I think the people who complete a bootcamp instead of school might fall into the secondary school and some college with no degree classes, which makes up about 21% of the response.
These stats combined with the question of is formal education important show that respondents mostly believe a school is important for the roles they have. But 16% think its not at all important and not necessary. This pretty closely matches the number of folks who make up the high school and some college/no degree group.
Extra Work
When it comes to continued education, 72% of the 46K professional developers reported they learn a new technology at least once a year, up to every few months. Given the age an experience level we’ve gone over above, this doesn’t surprise me. Early career engineers are going to learn many new platforms and technologies as they begin and continue as they hop to new teams and companies.
A number I was kind of shocked by was the number of people who reported working overtime somewhat frequently. Overtime is anything over the formal time expectation of the role. In the US that’s commonly 40 hours a week.
About 11% say they never work overtime. Good for them! 15% say they work 1-2 days a year over their normal hours and the rest report more than a few times a month to a few times a week. Thats a hard pill to swallow, as it leads to burnout much quicker.
This is the first year Stack Overflow has tracked this question, and I would love to keep an eye on this stat over time. I believe work can be done in the hours allotted in the day. You must find your work-life balance.

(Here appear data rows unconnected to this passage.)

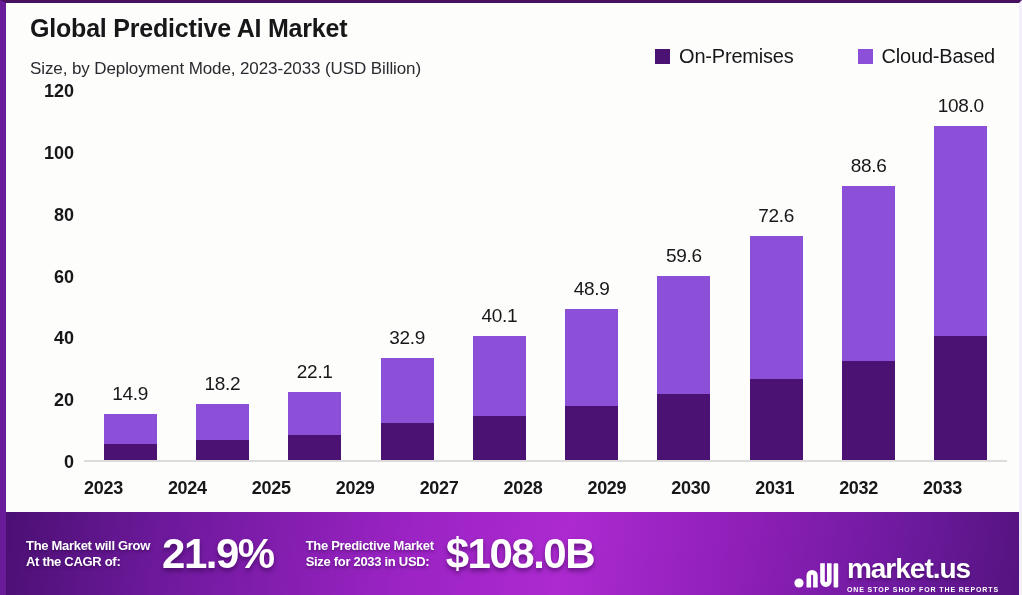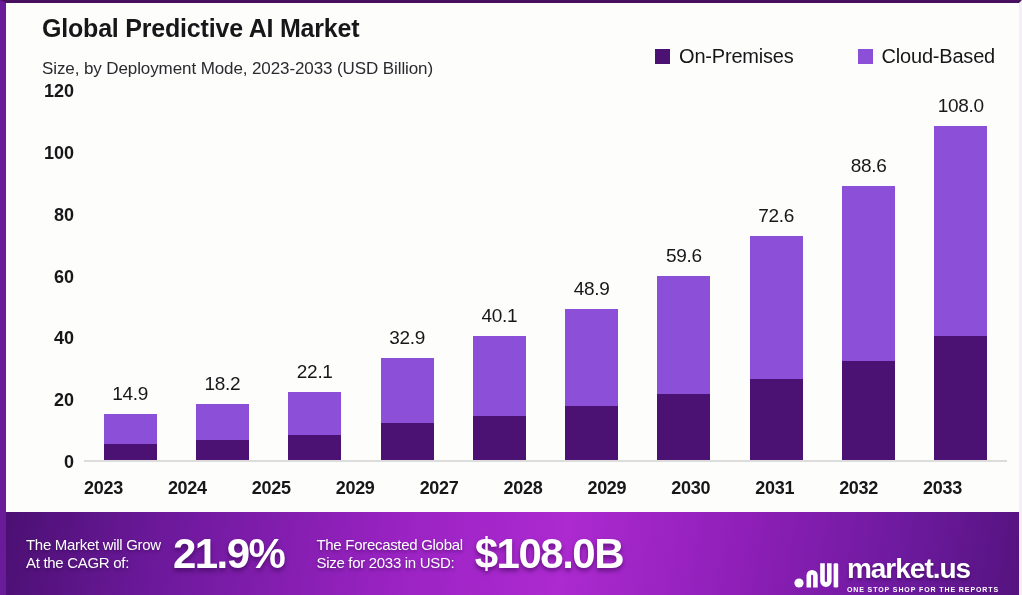"Global Predictive AI Market" .header { padding: 10px 22px 0 36px -> 10px 22px 0 24px }
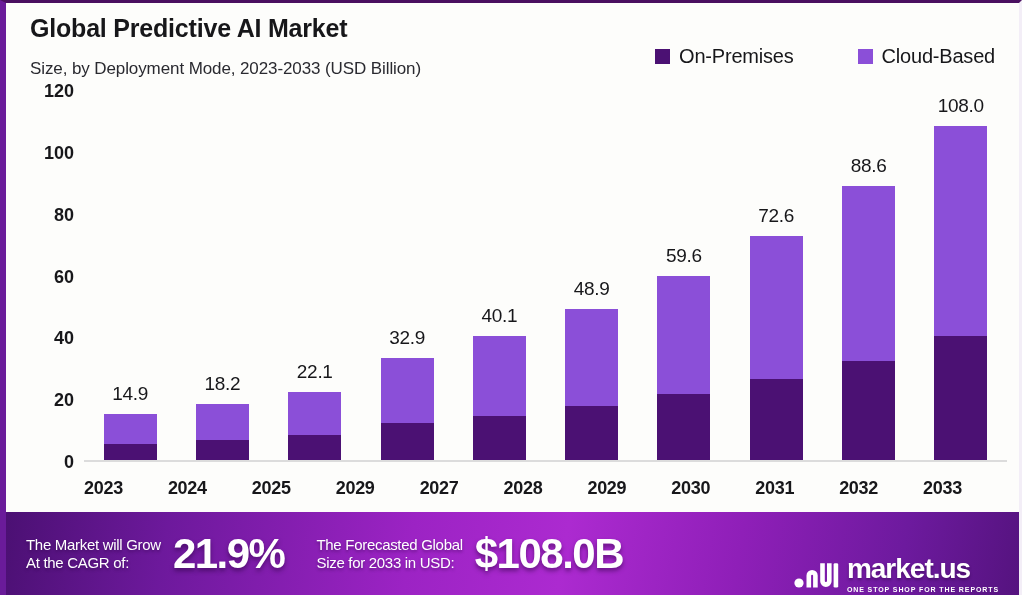"The Market will Grow" .fact-text { font-size: 15px -> 13px; font-weight: normal -> bold }
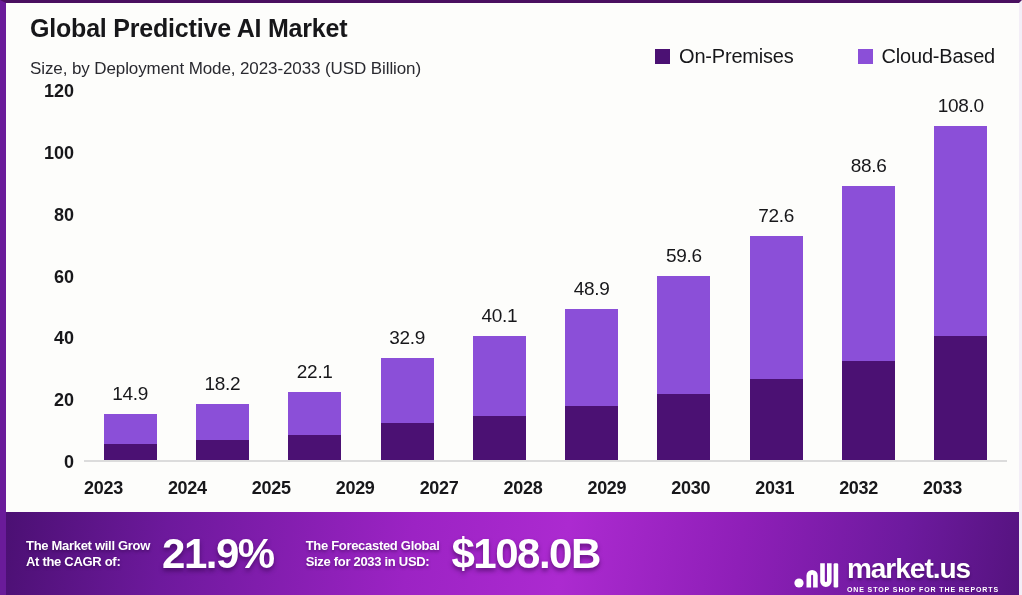"The Forecasted Global" div { text: Forecasted Global -> Predictive Market }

If you are an engineer that wants to promote change in the culture and the industry, please fill out these surveys. Your company may have a similar survey and by providing agencies data points to make changes, changes can happen much sooner.
You can find the entire report from Stack Overflow here and the previous years reports are also available online too. You can also find some information about how big tech companies are doing on diversity numbers here, spoiler alert, it’s not great.